I attach such a formatted manpage (emitted by groff-utf8) for your convenience - you might have to press F9 in mcview.
Attachments
Change History
Changed 16 years ago by egmont
- Attachment chsh-man-hu-formatted.txt added
Changed 16 years ago by egmont
- Attachment chsh-man-hu-formatted.zip added
Same in .zip so that you can download it
comment:2 Changed 16 years ago by egmont
I attach a proof of concept patch. This patch fixes displaying UTF-8 nroff pages, but probably break non-utf8 ones. It doesn't address the issues with search either.
So this patch is not to be applied in its current form, it needs more work.

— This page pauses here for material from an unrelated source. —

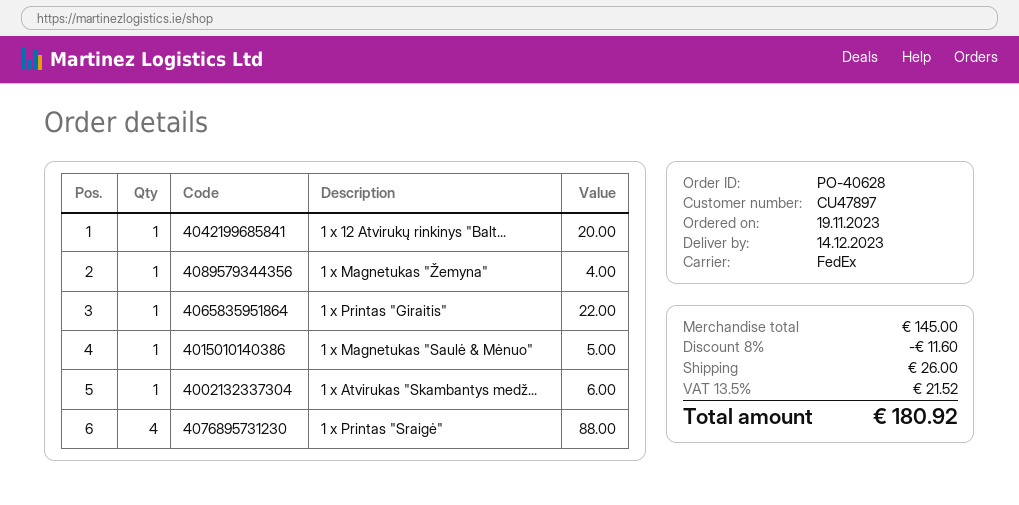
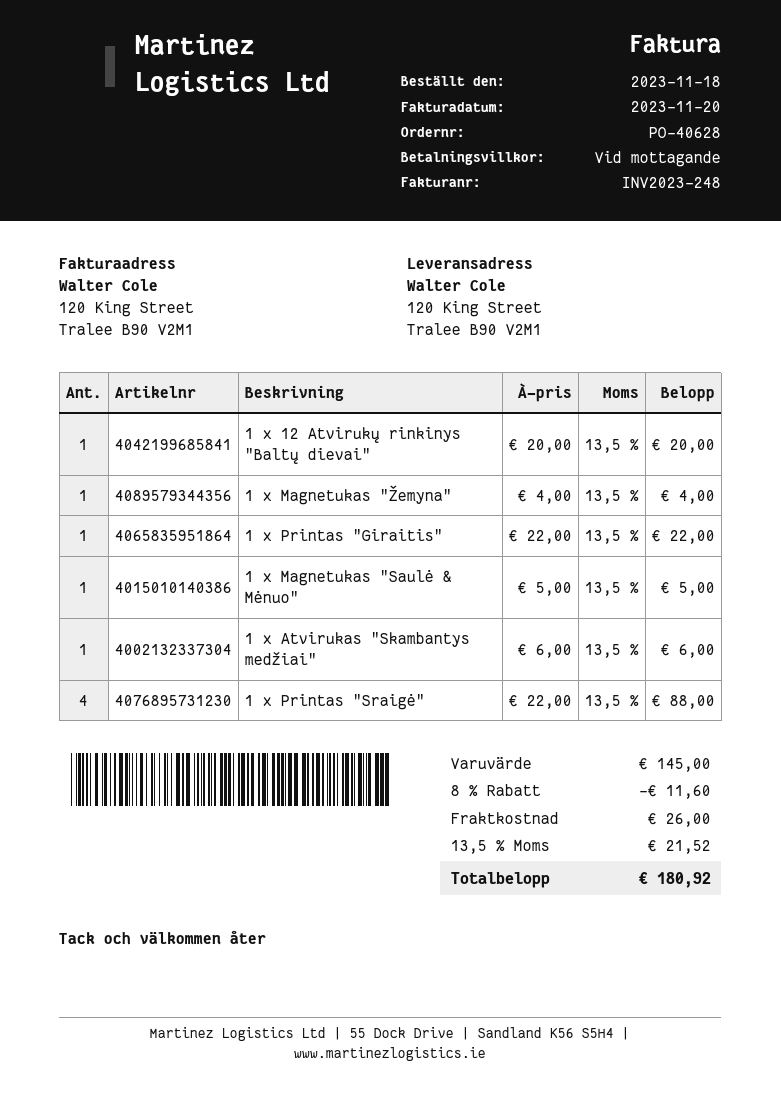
order date: 2023-11-19 -> 2023-11-18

It just shows where the bugs are: "from - 2" obviously assumes single byte locales, so does mcview_get_byte to get c_next, as well as g_ascii_isprint (there's a fixme entry about it somewhere else in that file).
Changed 16 years ago by egmont
- Attachment mc-4.7-pre2-utf8-nroff-proof-of-concept.patch added
proof of concept only - not a ready patch
comment:3 Changed 16 years ago by slavazanko
- Status changed from new to accepted
- Owner set to slavazanko
- severity changed from no branch to on rework
- Milestone changed from 4.7 to 4.7.0-pre4
created branch 1629_nroff_utf8 (parent: master)
changeset:7adcdc570a07353ad64bc017352eb245dff3753b
Please, test it. I'm tested on:
*) with option --enable-charset in utf-8 codepage
*) with option --enable-charset in one-byte codepage
*) with option --disable-charset in utf-8 codepage (old behavior like no patch)
*) with option --disable-charset one-byte codepage (old behavior like no patch)
With '--disable-charset' option mans looks as no patch present.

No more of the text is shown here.